Hire people that believe in your methodology
Software development methodology is hot topic, especially around agility. I’m still questioning myself on the notion of “people” in these methodologies. Xtreme programming is claiming putting “people” in the core of the methodology but why there not one principal based on ”people”. What I’ve seen in the past years is that people develop their own methodology (or used to use a specific methodology) and are not tend to change their practice. I understand this as the change is naturally rejected by humans.
Phil Haack has written an interesting post on Bug Driven Development. Beyond the post, the comment from “she” is of high interest and I agree with it. “she” says:
The thing is, “bug driven development” is the most simple and straightforward one. Its a lot associated with experience too, the more experienced one gets, the less bugs he does (but it also depends on the language, and whether it supports certain coding schemes or not)

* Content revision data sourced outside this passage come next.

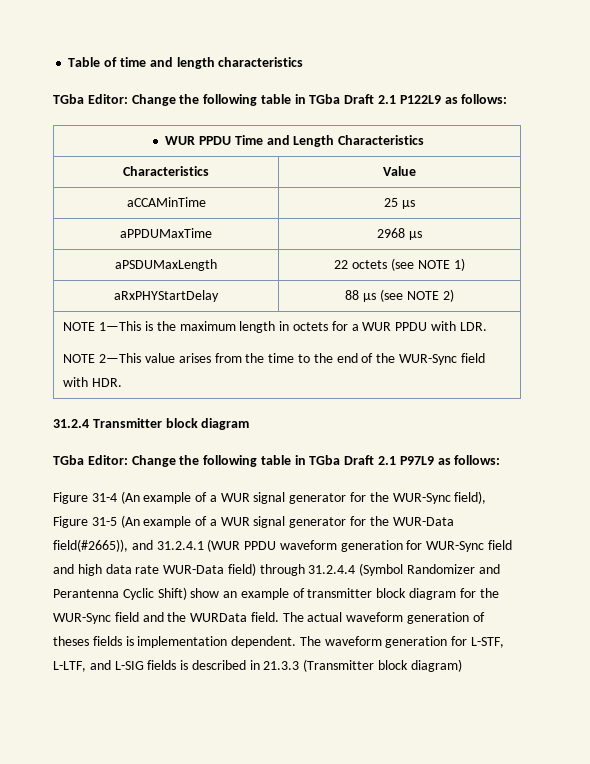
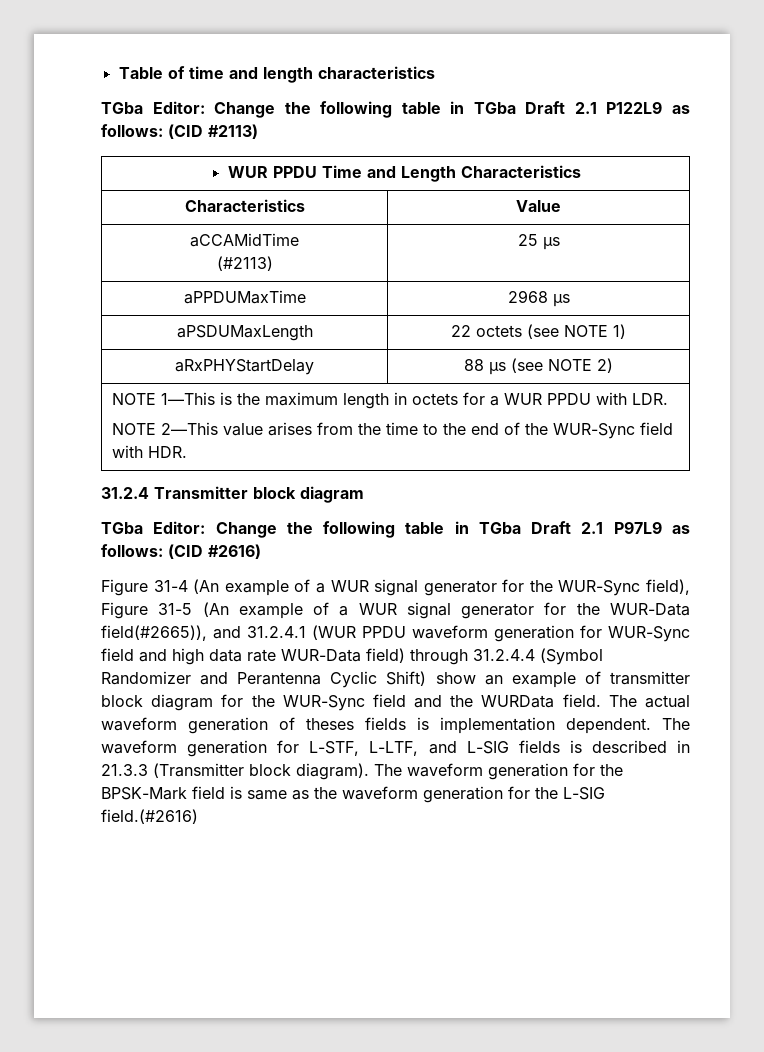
- TGba Editor: Change the following table in TGba Draft 2.1 P122L9 as follows:
+ TGba Editor: Change the following table in TGba Draft 2.1 P122L9 as follows: (CID #2113)
- aCCAMinTime | 25 µs
+ aCCAMidTime
+ (#2113) | 25 µs
- TGba Editor: Change the following table in TGba Draft 2.1 P97L9 as follows:
+ TGba Editor: Change the following table in TGba Draft 2.1 P97L9 as follows: (CID #2616)
- The waveform generation for L-STF, L-LTF, and L-SIG fields is described in 21.3.3 (Transmitter block diagram)
+ The waveform generation for L-STF, L-LTF, and L-SIG fields is described in 21.3.3 (Transmitter block diagram). The waveform generation for the BPSK-Mark field is same as the waveform generation for the L-SIG field.(#2616)

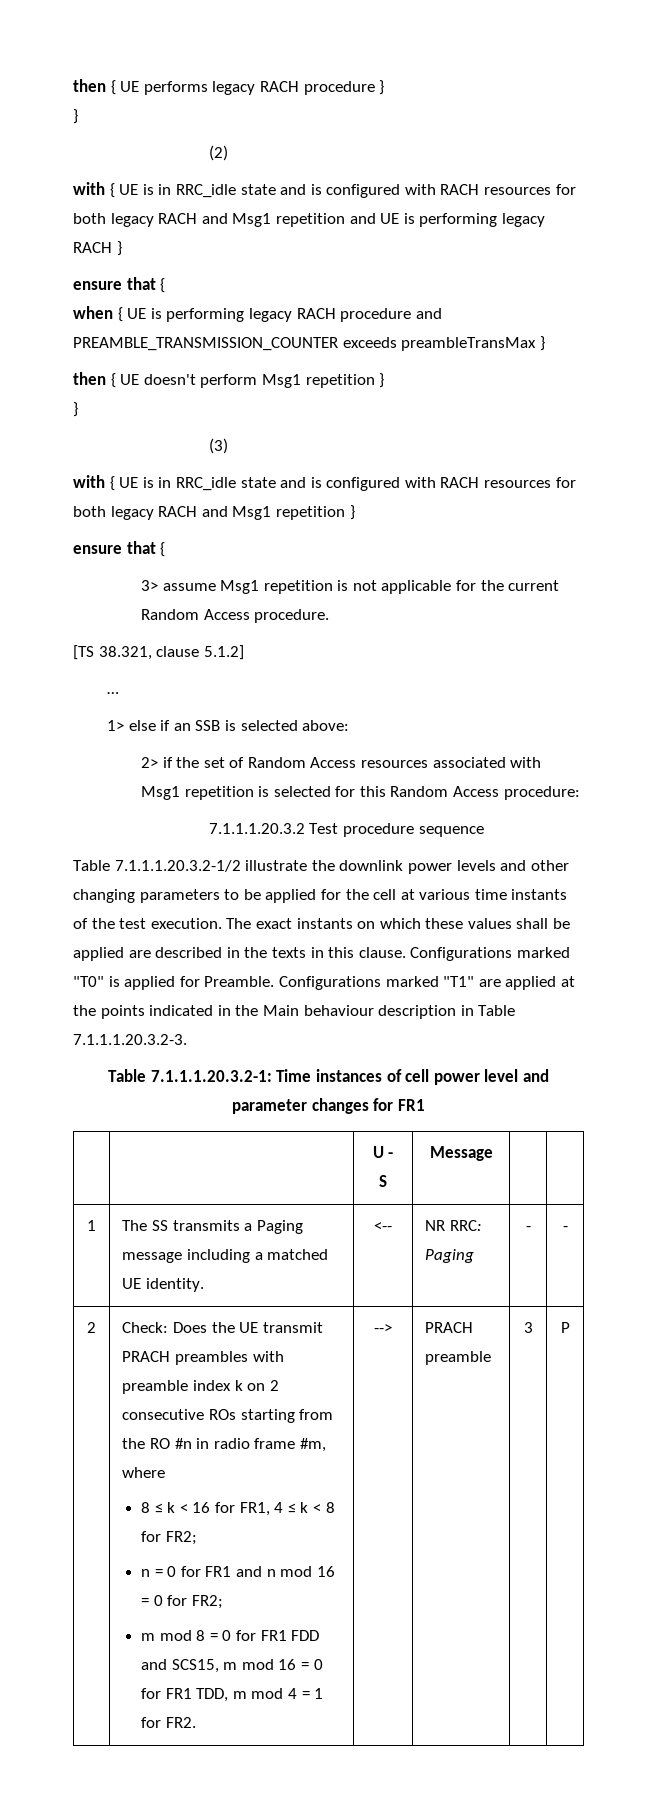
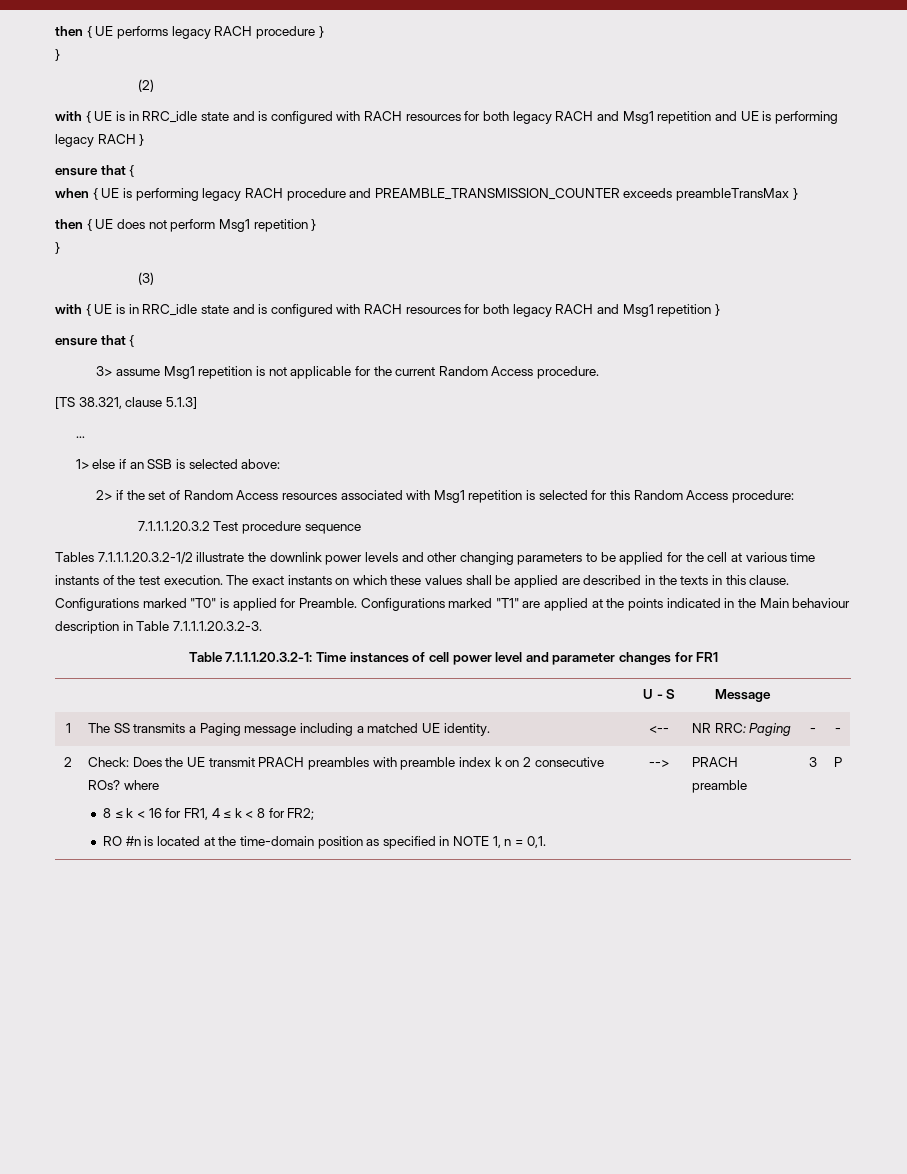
- then { UE doesn't perform Msg1 repetition }
+ then { UE does not perform Msg1 repetition }
- [TS 38.321, clause 5.1.2]
+ [TS 38.321, clause 5.1.3]
- Table 7.1.1.1.20.3.2-1/2 illustrate the downlink power levels and other changing parameters to be applied for the cell at various time instants of the test execution.
+ Tables 7.1.1.1.20.3.2-1/2 illustrate the downlink power levels and other changing parameters to be applied for the cell at various time instants of the test execution.
- Check: Does the UE transmit PRACH preambles with preamble index k on 2 consecutive ROs starting from the RO #n in radio frame #m, where
+ Check: Does the UE transmit PRACH preambles with preamble index k on 2 consecutive ROs? where
- n = 0 for FR1 and n mod 16 = 0 for FR2;
- m mod 8 = 0 for FR1 FDD and SCS15, m mod 16 = 0 for FR1 TDD, m mod 4 = 1 for FR2.
+ RO #n is located at the time-domain position as specified in NOTE 1, n = 0,1.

I think that the biggest difficulty his to convince people to drastically change their way of working. This can even put endanger a project. The source of the problem is when agile methodology is enforced by management (and they usually propose scrum, read this post on this). This put useless pressure on middle management to make the team adopt the methodology, produce disruption, and finally delay in the project.
The only way to avoid any problem on this is to hire people that believe in your methodology, demonstrate results and have excellent communication skills to convince others (a kind of propaganda).
Obviously, if you have not this choice…you will have to update your methodology !! This is esactly the same as for micro-management and macro-management: some folks need micro-management even if you dislike doing it…you will have to do it.